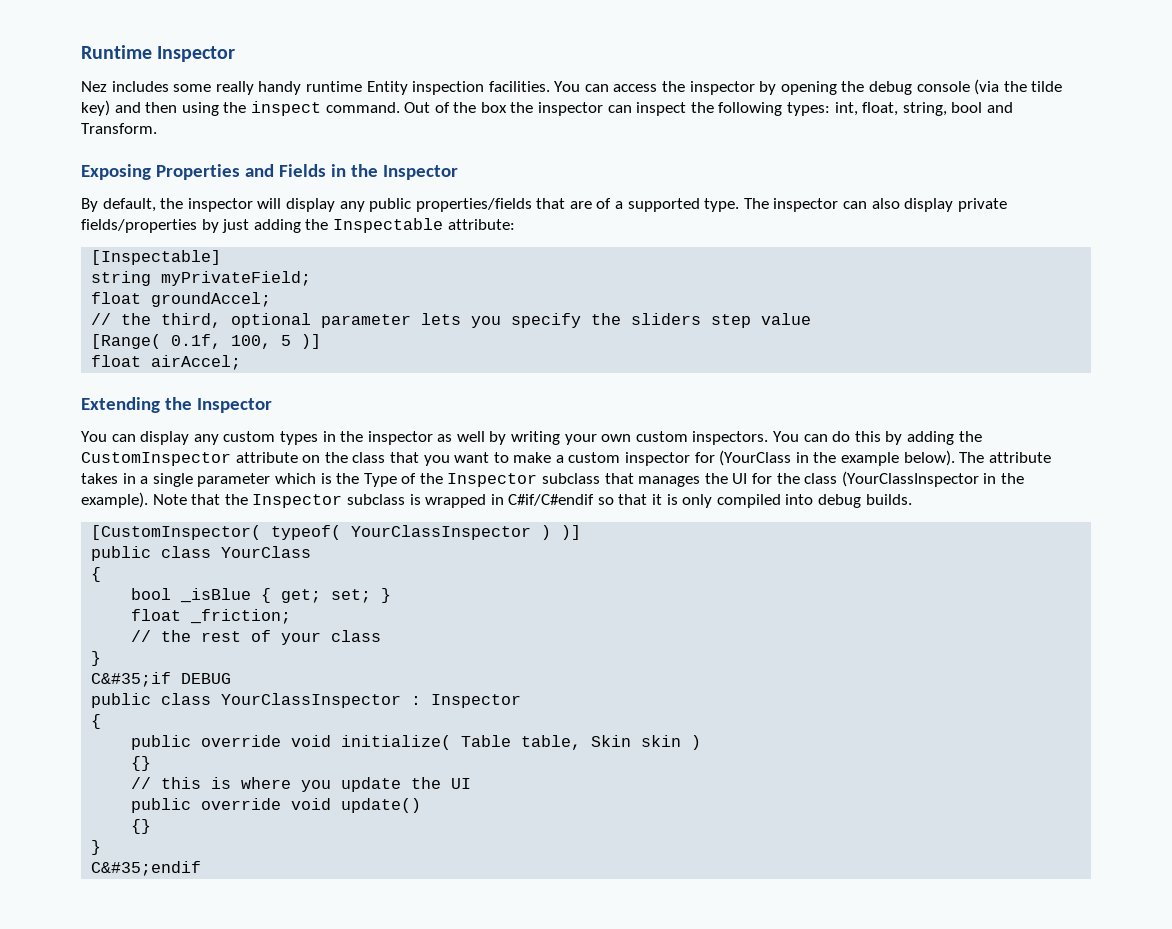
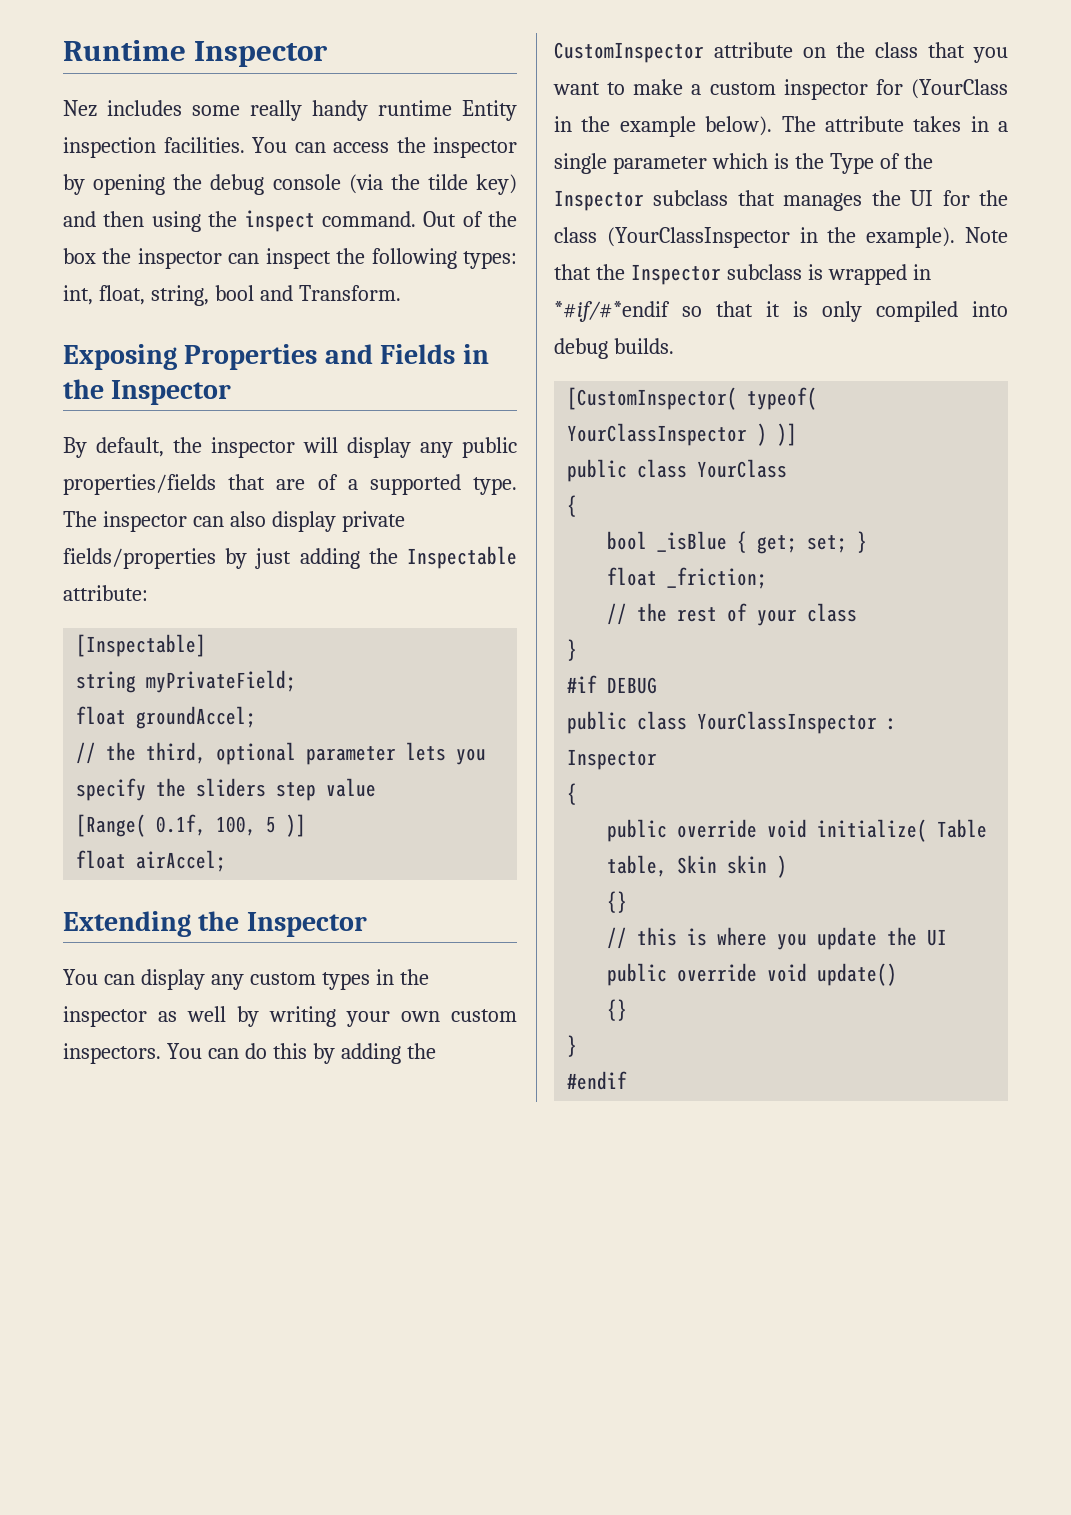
- Note that the Inspector subclass is wrapped in C#if/C#endif so that it is only compiled into debug builds.
+ Note that the Inspector subclass is wrapped in *#if/#*endif so that it is only compiled into debug builds.
- C&#35;if DEBUG
+ #if DEBUG
- C&#35;endif
+ #endif

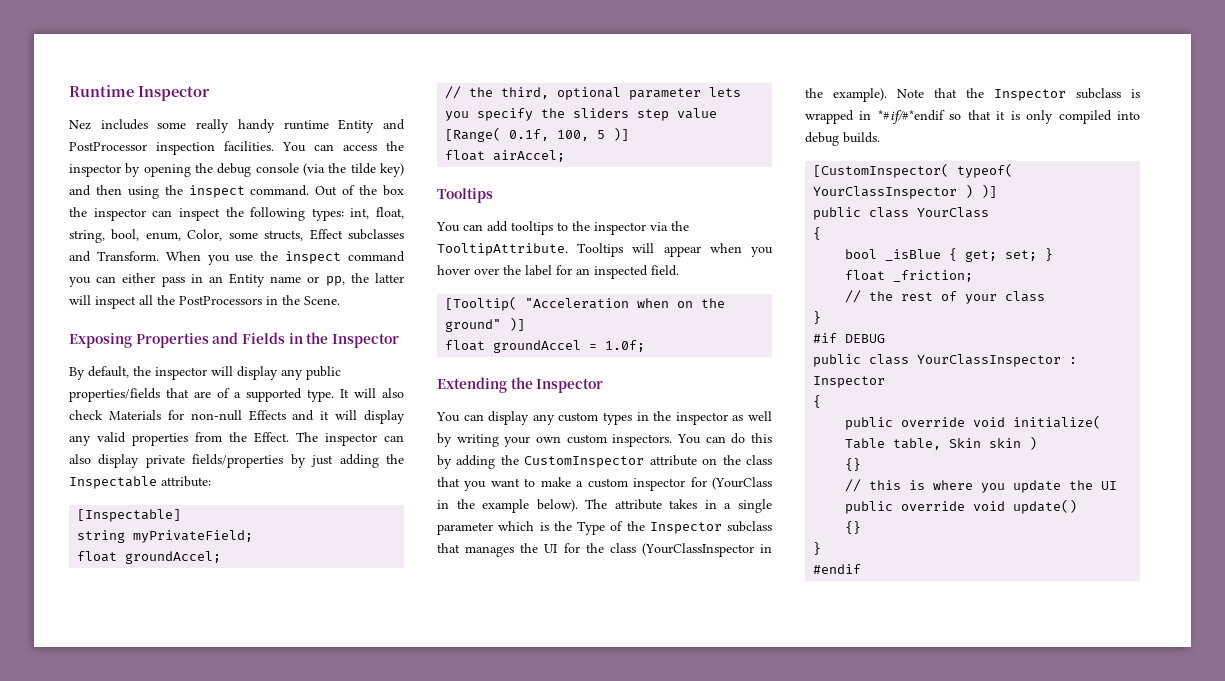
- Nez includes some really handy runtime Entity inspection facilities.
+ Nez includes some really handy runtime Entity and PostProcessor inspection facilities.
- Out of the box the inspector can inspect the following types: int, float, string, bool and Transform.
+ Out of the box the inspector can inspect the following types: int, float, string, bool, enum, Color, some structs, Effect subclasses and Transform. When you use the inspect command you can either pass in an Entity name or pp, the latter will inspect all the PostProcessors in the Scene.
+ It will also check Materials for non-null Effects and it will display any valid properties from the Effect.
  float airAccel;
+ Tooltips
+ You can add tooltips to the inspector via the TooltipAttribute. Tooltips will appear when you hover over the label for an inspected field.
+ [Tooltip( "Acceleration when on the ground" )]
+ float groundAccel = 1.0f;

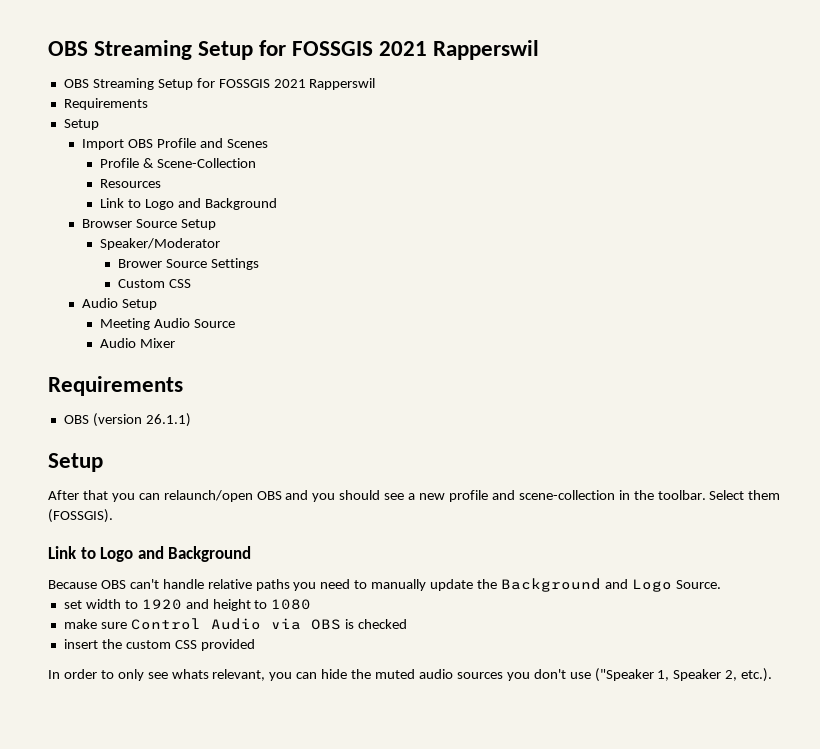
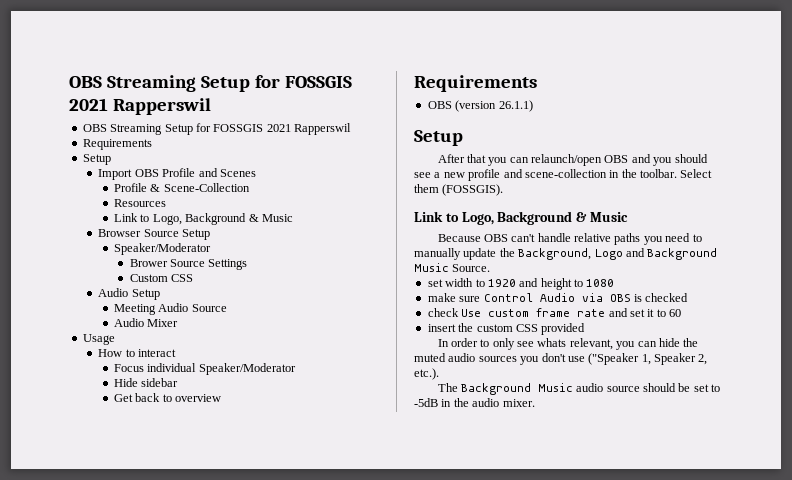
  Resources
- Link to Logo and Background
+ Link to Logo, Background & Music
+ Usage
+ How to interact
+ Focus individual Speaker/Moderator
+ Hide sidebar
+ Get back to overview
  Select them (FOSSGIS).
- Link to Logo and Background
+ Link to Logo, Background & Music
- Because OBS can't handle relative paths you need to manually update the Background and Logo Source.
+ Because OBS can't handle relative paths you need to manually update the Background, Logo and Background Music Source.
+ check Use custom frame rate and set it to 60
+ The Background Music audio source should be set to -5dB in the audio mixer.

■ Required action ■
Could you set down exactly the lines from the one containing "set it to 60" through the last line of the records above, both included?

■ Task answer ■
+ check Use custom frame rate and set it to 60
+ The Background Music audio source should be set to -5dB in the audio mixer.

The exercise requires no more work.